Dicen que los años no perdonan, y de hecho pasaban en la vida de todos, solo que para Andrés estos parecían hacerle un gran bien, lo beneficiaban en todos los sentidos, ya que poco a poco desarrollo buenas tácticas de seducción logrando establecerse por años con una sola mujer, tuvo éxito en el negocio de los cuentos escritos, animado tal vez por esta nueva conquista y aunque no lo vimos, nos envió su primer libro de historias, que leímos en grupo y reímos a gusto al ver que eran las mismas que nos contaba solo que narraba con gran maestría y estilo.

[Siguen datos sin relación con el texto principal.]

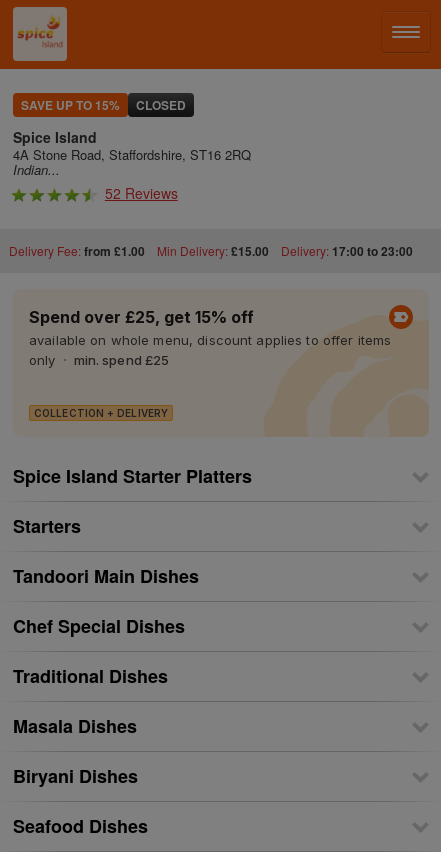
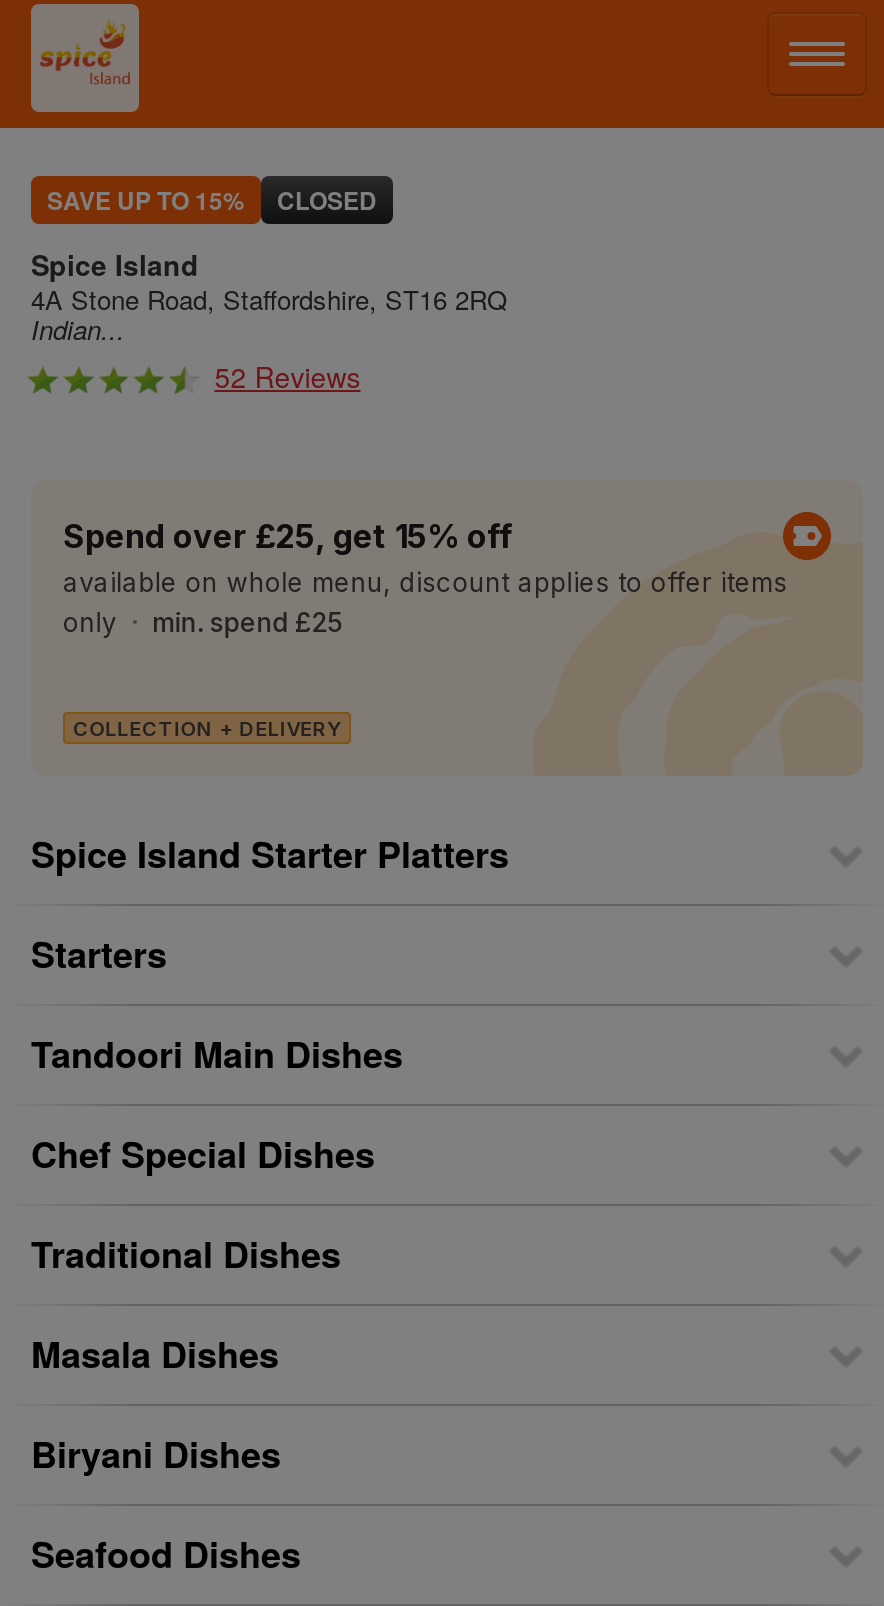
[9,242,413,260] Delivery Fee: from £1.00 | Min Delivery: £15.00 | Delivery: 17:00 to 23:00 -> none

Al fin, nuestro querido amigo Andrés se topaba con su destino, agarraba la avenida principal de su vida, fue allí entonces cuando su familia y nosotros supimos que jamás regresaría a vivir en su país natal, que solo lo traería de vuelta algún problema en su casa, la muerte de algún  familiar o amigo o en ultimo caso; la nostalgia por su tierra, lo que le obligaría a visitarnos al menos unas semanas.

Entonces Andrés ya no regresó, escribía regularmente diciendo que andaba en tal o cual cosa, muy ocupado con entrevistas, con proyectos de radio y televisión, queriendo ser actor o músico. Andrés, mas que cambiar, evolucionó dentro de su mundo de historias, historias que vivimos todos con él gracias a la amistad que siempre nos tuvo. Al hablar de su persona, a algunos de nosotros parecía atacarnos algo de envidia, de deseo de querer saber como era su vida realmente, esa vida que nuestro compañero de infancia llevaba con tanta facilidad.

Andrés, el de los cuentos, el de las narraciones raras, había vivido y sin embargo, no lo había hecho solo, pues tuvo la buena idea de compartirse con nosotros, con su familia, con sus muchas conquistas y con todo aquel que lo conoció por donde fue.

No podré nunca saber si la admiración s eme mezclaba con envidia al hablar con mi amigo, lo que si se es que mi vida no sería  nunca la misma sin él, ahora recuerdo que jamás le di las gracias por todo lo que hizo por mi. La próxima vez que vuelva, si lo hace y tengo la oportunidad, le daré sinceramente las gracias en medio de un abrazo de hermano.